→ **Excerpted records**
═══
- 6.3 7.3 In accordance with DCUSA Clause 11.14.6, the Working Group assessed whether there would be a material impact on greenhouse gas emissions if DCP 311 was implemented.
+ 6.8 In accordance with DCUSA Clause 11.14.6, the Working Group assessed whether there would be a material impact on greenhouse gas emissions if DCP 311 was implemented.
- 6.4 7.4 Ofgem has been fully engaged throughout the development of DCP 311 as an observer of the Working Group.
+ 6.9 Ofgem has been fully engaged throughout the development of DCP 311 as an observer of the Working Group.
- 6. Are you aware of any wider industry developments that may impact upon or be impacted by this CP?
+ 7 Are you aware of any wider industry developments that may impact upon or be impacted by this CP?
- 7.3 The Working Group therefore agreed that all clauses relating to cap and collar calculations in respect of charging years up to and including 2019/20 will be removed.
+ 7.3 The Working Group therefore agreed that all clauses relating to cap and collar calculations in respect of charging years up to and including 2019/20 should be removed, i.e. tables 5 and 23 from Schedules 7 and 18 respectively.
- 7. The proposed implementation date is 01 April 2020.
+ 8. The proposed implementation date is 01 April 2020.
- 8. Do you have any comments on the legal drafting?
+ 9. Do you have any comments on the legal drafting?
═══
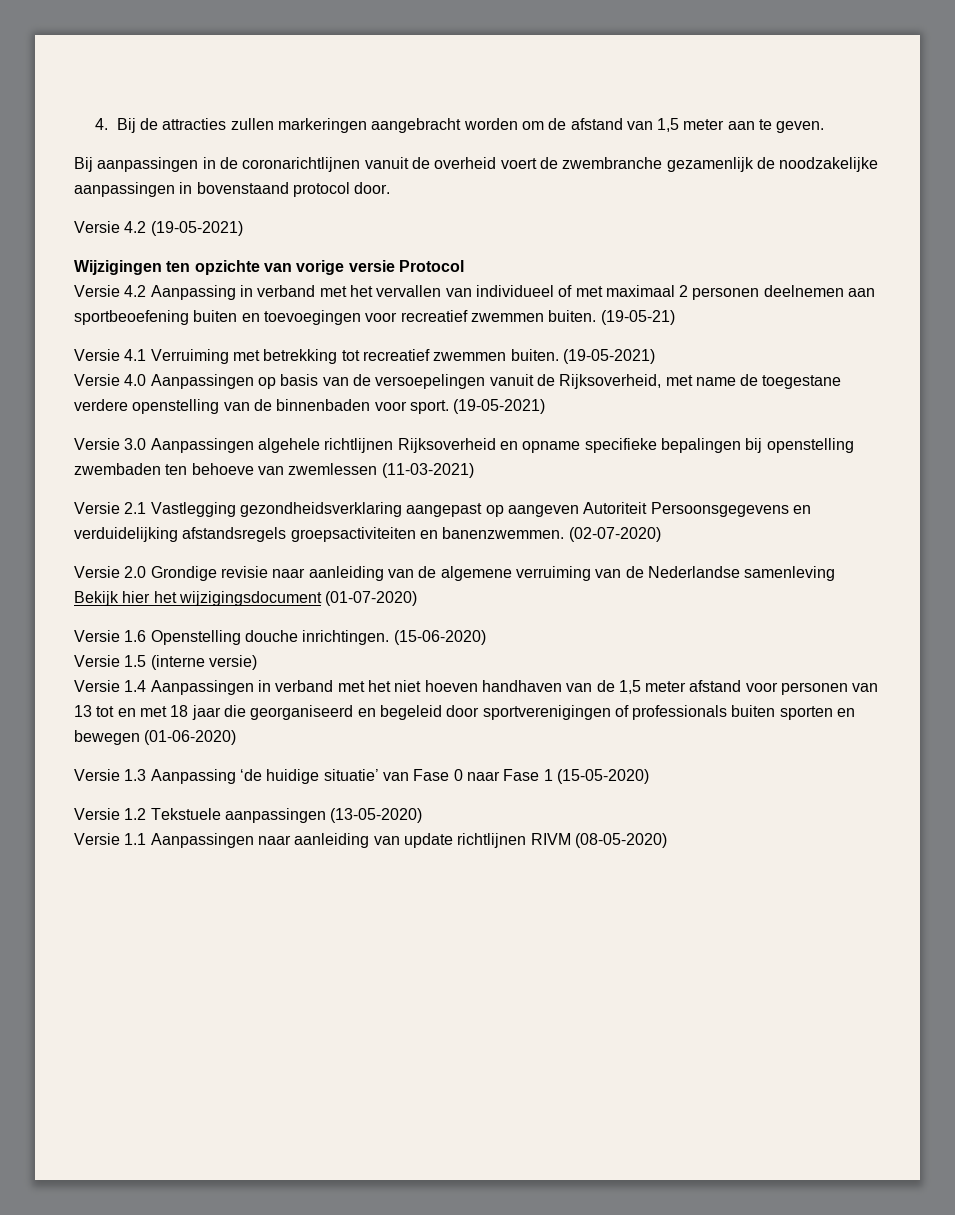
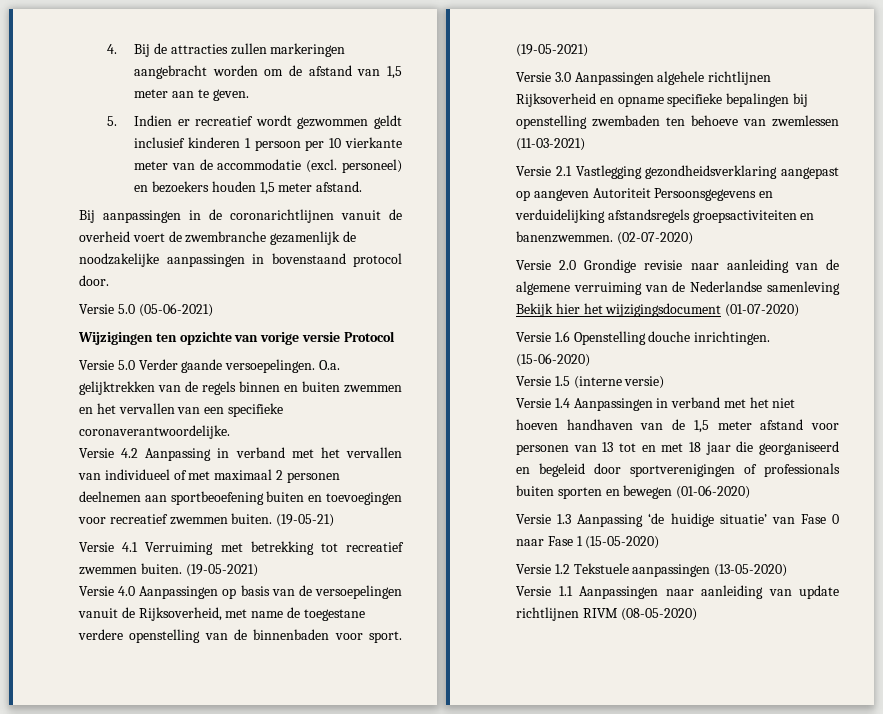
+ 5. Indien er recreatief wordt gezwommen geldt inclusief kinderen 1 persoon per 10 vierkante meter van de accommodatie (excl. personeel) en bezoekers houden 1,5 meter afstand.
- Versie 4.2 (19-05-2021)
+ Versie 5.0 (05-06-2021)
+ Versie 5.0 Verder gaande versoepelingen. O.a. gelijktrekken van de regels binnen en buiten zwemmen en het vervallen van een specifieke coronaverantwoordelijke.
═══
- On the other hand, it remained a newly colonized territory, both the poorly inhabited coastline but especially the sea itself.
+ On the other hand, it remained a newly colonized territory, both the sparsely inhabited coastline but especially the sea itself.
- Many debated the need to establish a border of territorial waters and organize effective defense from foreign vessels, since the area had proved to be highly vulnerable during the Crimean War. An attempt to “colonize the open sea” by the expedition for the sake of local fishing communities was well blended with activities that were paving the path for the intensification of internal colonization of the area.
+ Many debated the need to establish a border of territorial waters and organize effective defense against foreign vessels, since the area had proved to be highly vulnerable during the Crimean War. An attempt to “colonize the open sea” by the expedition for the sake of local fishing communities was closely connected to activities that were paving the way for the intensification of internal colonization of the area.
═══
→ **What is needed**
Both the line containing "6.8 In accordance" and the line containing "9. Do you have" belong in the answer. Print them and every line above that falls between them exactly, and no others.

→ **Answer section**
+ 6.8 In accordance with DCUSA Clause 11.14.6, the Working Group assessed whether there would be a material impact on greenhouse gas emissions if DCP 311 was implemented.
- 6.4 7.4 Ofgem has been fully engaged throughout the development of DCP 311 as an observer of the Working Group.
+ 6.9 Ofgem has been fully engaged throughout the development of DCP 311 as an observer of the Working Group.
- 6. Are you aware of any wider industry developments that may impact upon or be impacted by this CP?
+ 7 Are you aware of any wider industry developments that may impact upon or be impacted by this CP?
- 7.3 The Working Group therefore agreed that all clauses relating to cap and collar calculations in respect of charging years up to and including 2019/20 will be removed.
+ 7.3 The Working Group therefore agreed that all clauses relating to cap and collar calculations in respect of charging years up to and including 2019/20 should be removed, i.e. tables 5 and 23 from Schedules 7 and 18 respectively.
- 7. The proposed implementation date is 01 April 2020.
+ 8. The proposed implementation date is 01 April 2020.
- 8. Do you have any comments on the legal drafting?
+ 9. Do you have any comments on the legal drafting?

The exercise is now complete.